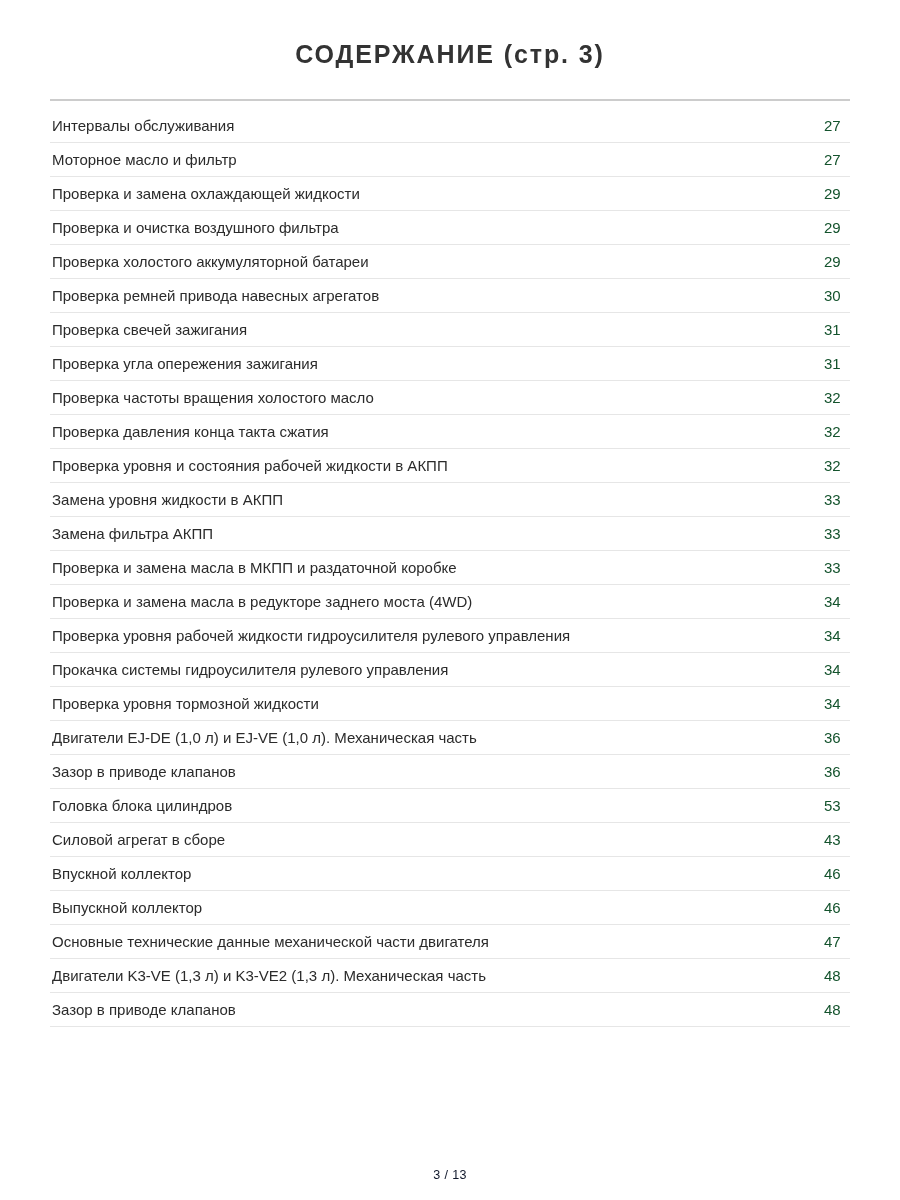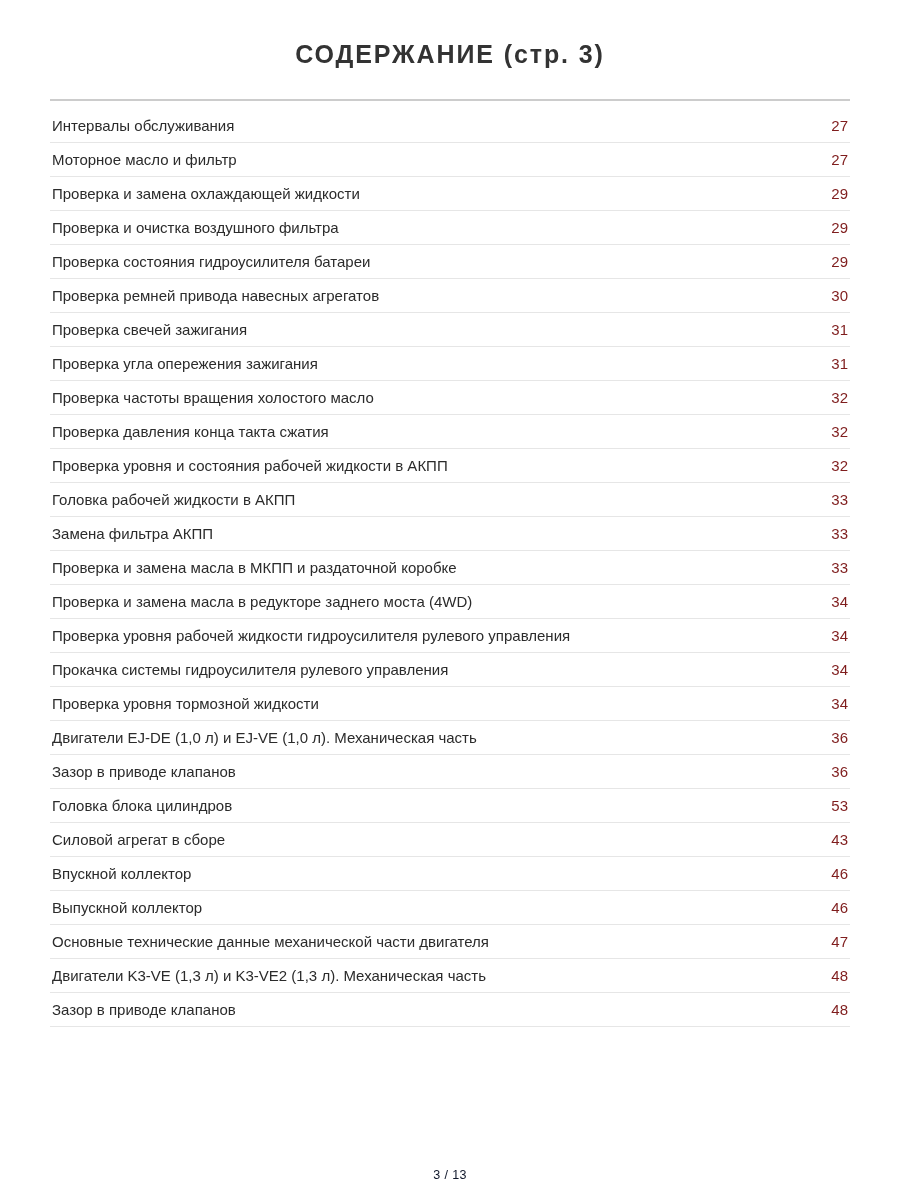--- a/index.html
+++ b/index.html
@@ -72,9 +72,9 @@
   .toc-page {
     font-size: 15px;
     line-height: 34px;
-    color: #7f1d1d;
+    color: #14532d;
     flex: 0 0 auto;
-    text-align: right;
+    text-align: left;
     min-width: 24px;
     margin-left: 39px;
   }

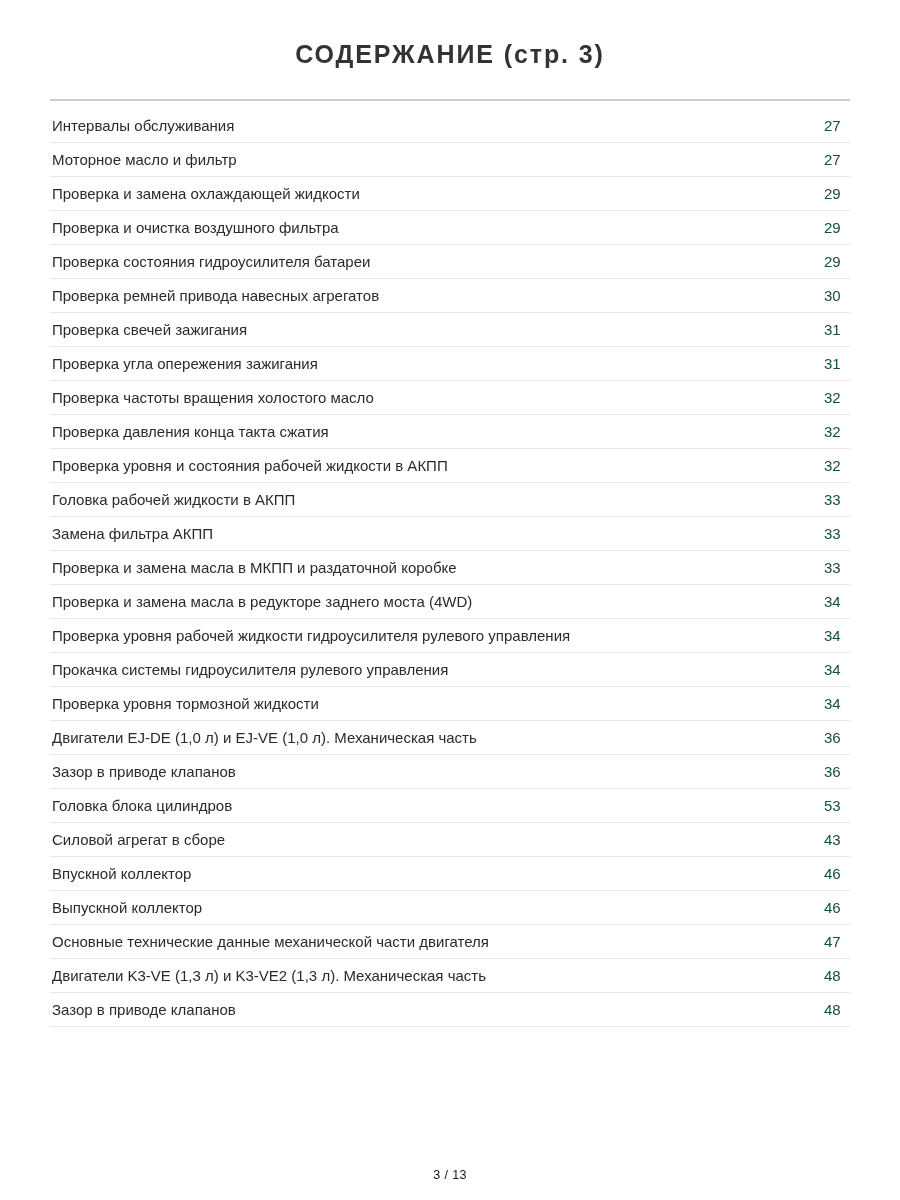--- a/index.html
+++ b/index.html
@@ -123,7 +123,7 @@
         <span class="toc-page">29</span>
       </div>
       <div class="toc-row">
-        <span class="toc-title">Проверка состояния гидроусилителя батареи</span>
+        <span class="toc-title">Проверка холостого аккумуляторной батареи</span>
         <span class="toc-page">29</span>
       </div>
       <div class="toc-row">

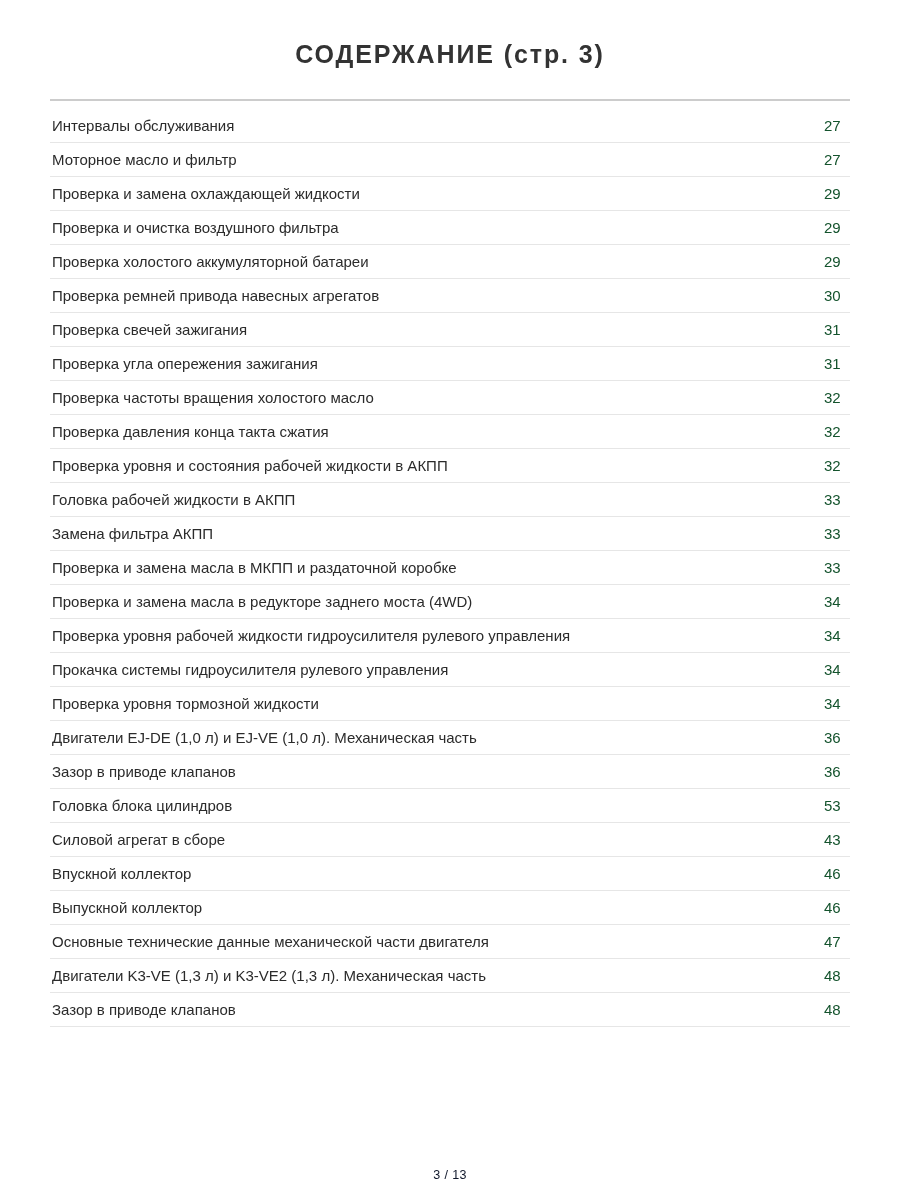--- a/index.html
+++ b/index.html
@@ -151,7 +151,7 @@
         <span class="toc-page">32</span>
       </div>
       <div class="toc-row">
-        <span class="toc-title">Головка рабочей жидкости в АКПП</span>
+        <span class="toc-title">Замена уровня жидкости в АКПП</span>
         <span class="toc-page">33</span>
       </div>
       <div class="toc-row">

### The task
Without changing a single word, set down all of the material again and leave out its pictures.

### Response
--- a/index.html
+++ b/index.html
@@ -72,9 +72,9 @@
   .toc-page {
     font-size: 15px;
     line-height: 34px;
-    color: #7f1d1d;
+    color: #14532d;
     flex: 0 0 auto;
-    text-align: right;
+    text-align: left;
     min-width: 24px;
     margin-left: 39px;
   }

--- a/index.html
+++ b/index.html
@@ -123,7 +123,7 @@
         <span class="toc-page">29</span>
       </div>
       <div class="toc-row">
-        <span class="toc-title">Проверка состояния гидроусилителя батареи</span>
+        <span class="toc-title">Проверка холостого аккумуляторной батареи</span>
         <span class="toc-page">29</span>
       </div>
       <div class="toc-row">

--- a/index.html
+++ b/index.html
@@ -151,7 +151,7 @@
         <span class="toc-page">32</span>
       </div>
       <div class="toc-row">
-        <span class="toc-title">Головка рабочей жидкости в АКПП</span>
+        <span class="toc-title">Замена уровня жидкости в АКПП</span>
         <span class="toc-page">33</span>
       </div>
       <div class="toc-row">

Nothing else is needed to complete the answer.